Joshua Lamerton


2025

This study investigates the translation performance of two large language models—ChatGPT-4o and DeepSeek-V3—in translating English academic papers on on language, culture, and literature into Chinese at the discourse level. Using a corpus of 11 academic texts totaling 3,498 sentences, we evaluated translation quality through automatic metrics (COMET-KIWI), lexical diversity indicators, and syntactic complexity measures.

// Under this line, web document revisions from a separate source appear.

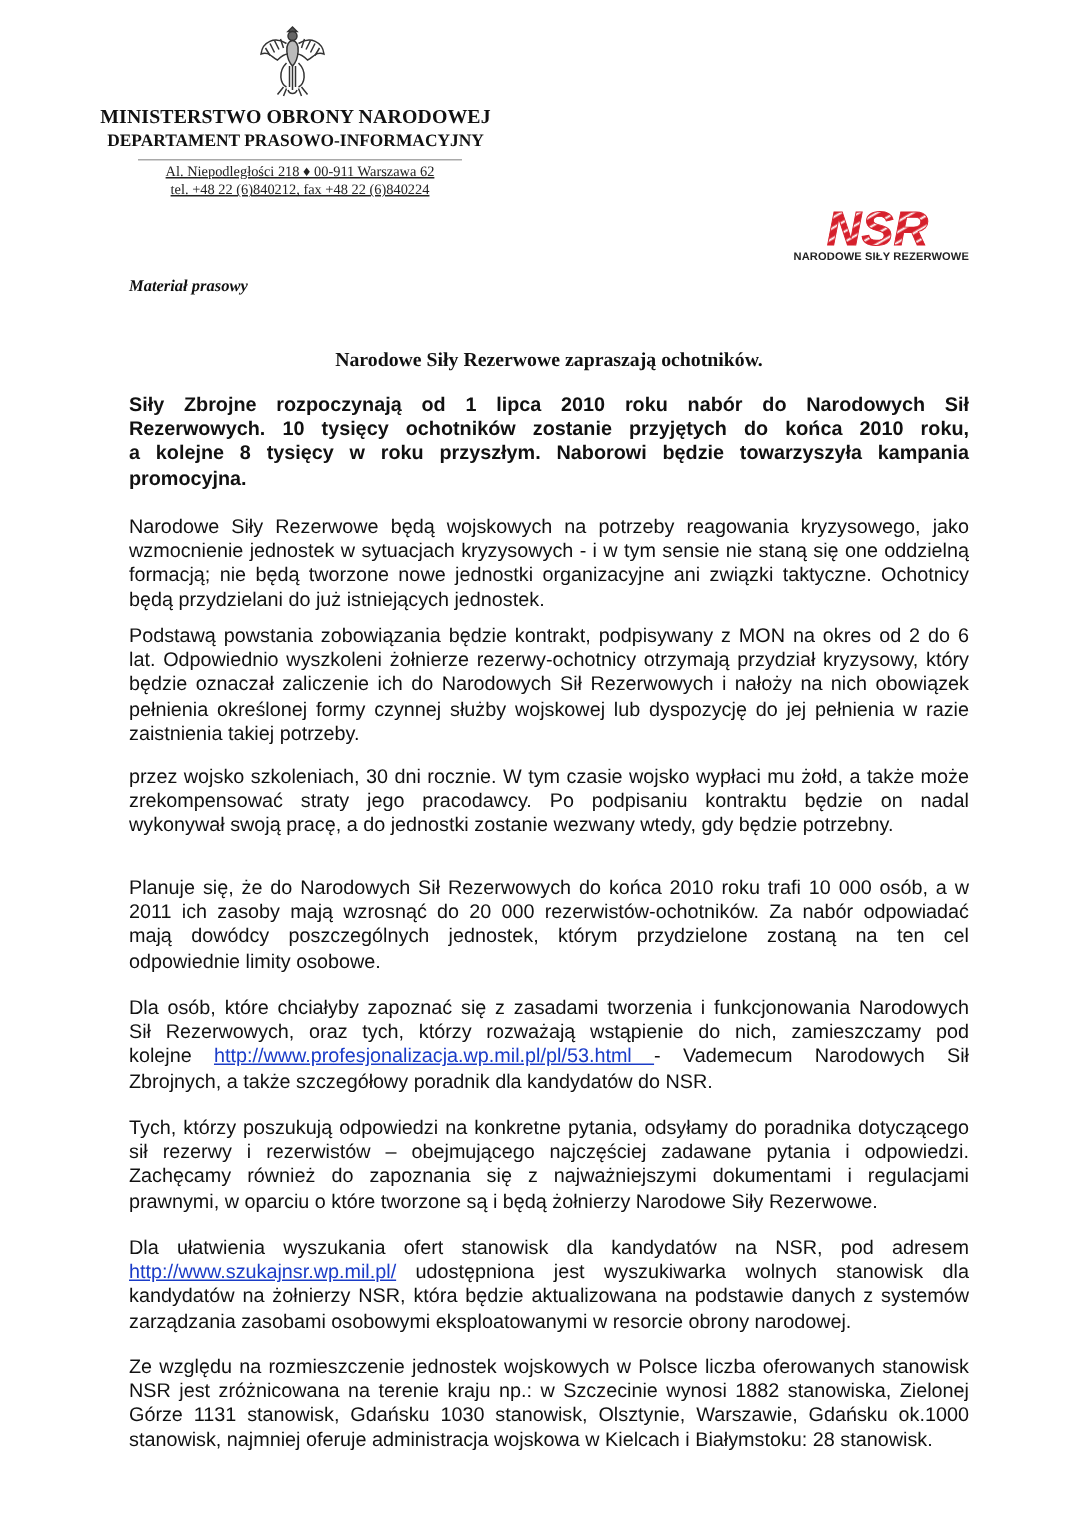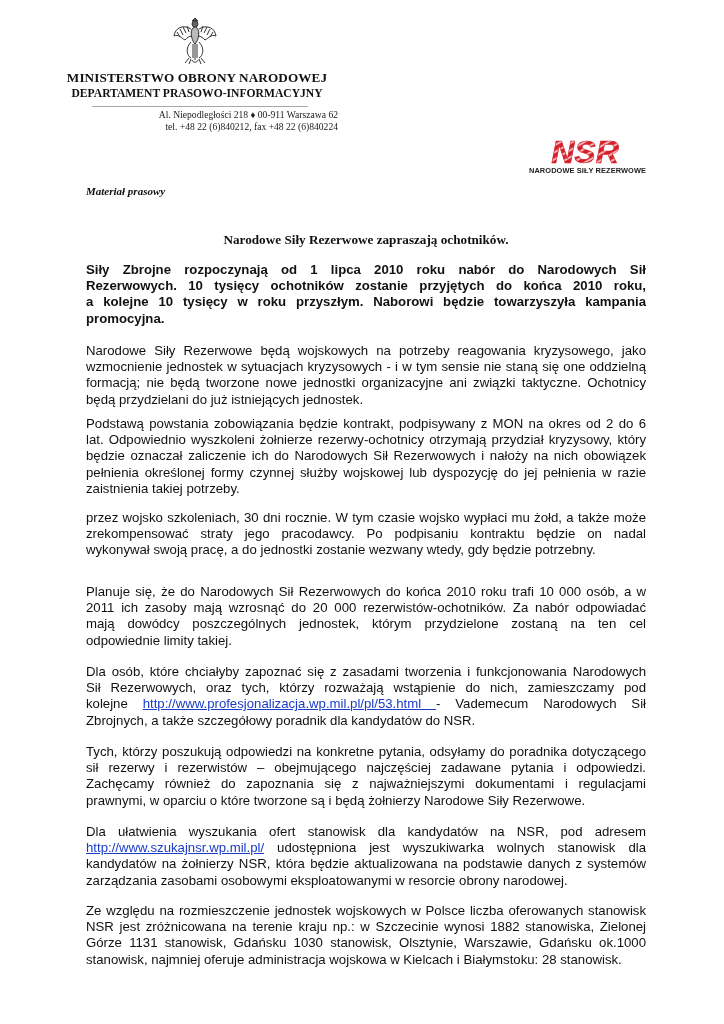"Al. Niepodległości 218 ♦ 00-911" .address { text-align: right -> center; text-decoration: none -> underline }
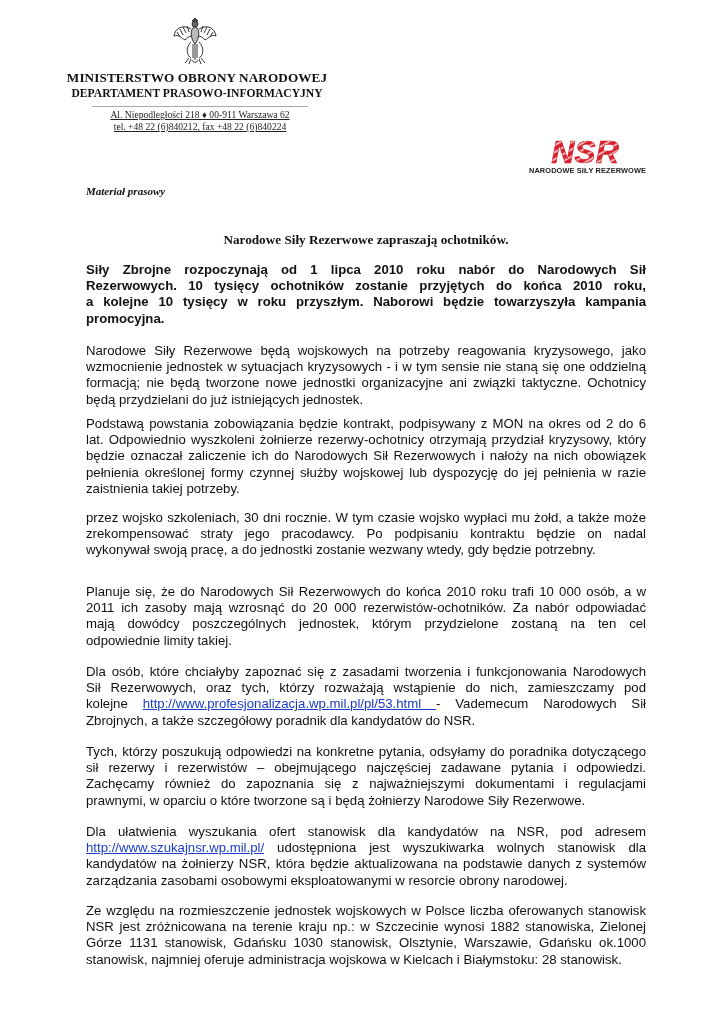"a kolejne 10 tysięcy w" span.ln { text: 10 -> 8 }
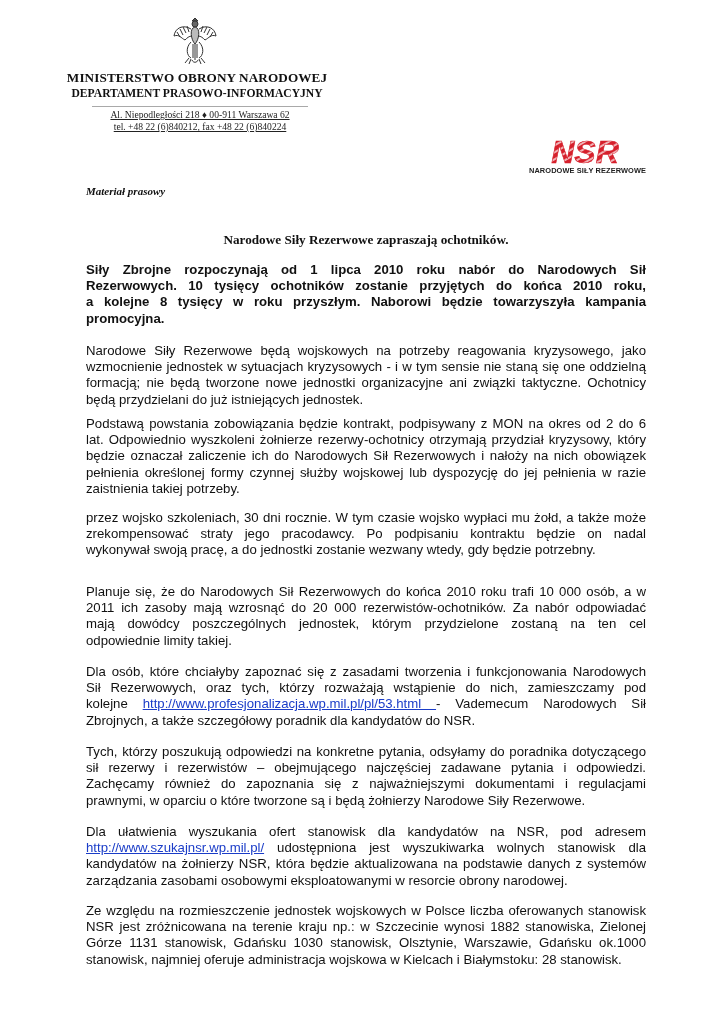"odpowiednie limity takiej." span.ln { text: takiej -> osobowe }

Our findings reveal an interesting contrast: while DeepSeek-V3 achieves higher overall quality scores, GPT-4o produces translations with consistently greater lexical richness (higher type-token ratio, standardized TTR, average sentence length, and word entropy) and syntactic complexity across all five measured metrics, such as Incomplete Dependency Theory Metric (IDT), Dependency Locality Theory Metric (DLT), Combined IDT+DLT Metric (IDT+DLT), Left-Embeddedness (LE), and Nested Nouns Distance (NND). Particularly notable are GPT-4o’s higher scores in Left-Embeddedness and Nested Nouns Distance metrics, which are specifically relevant to Chinese linguistic patterns. The divergence between automatic quality estimation and linguistic complexity metrics highlights the multifaceted nature of translation quality assessment.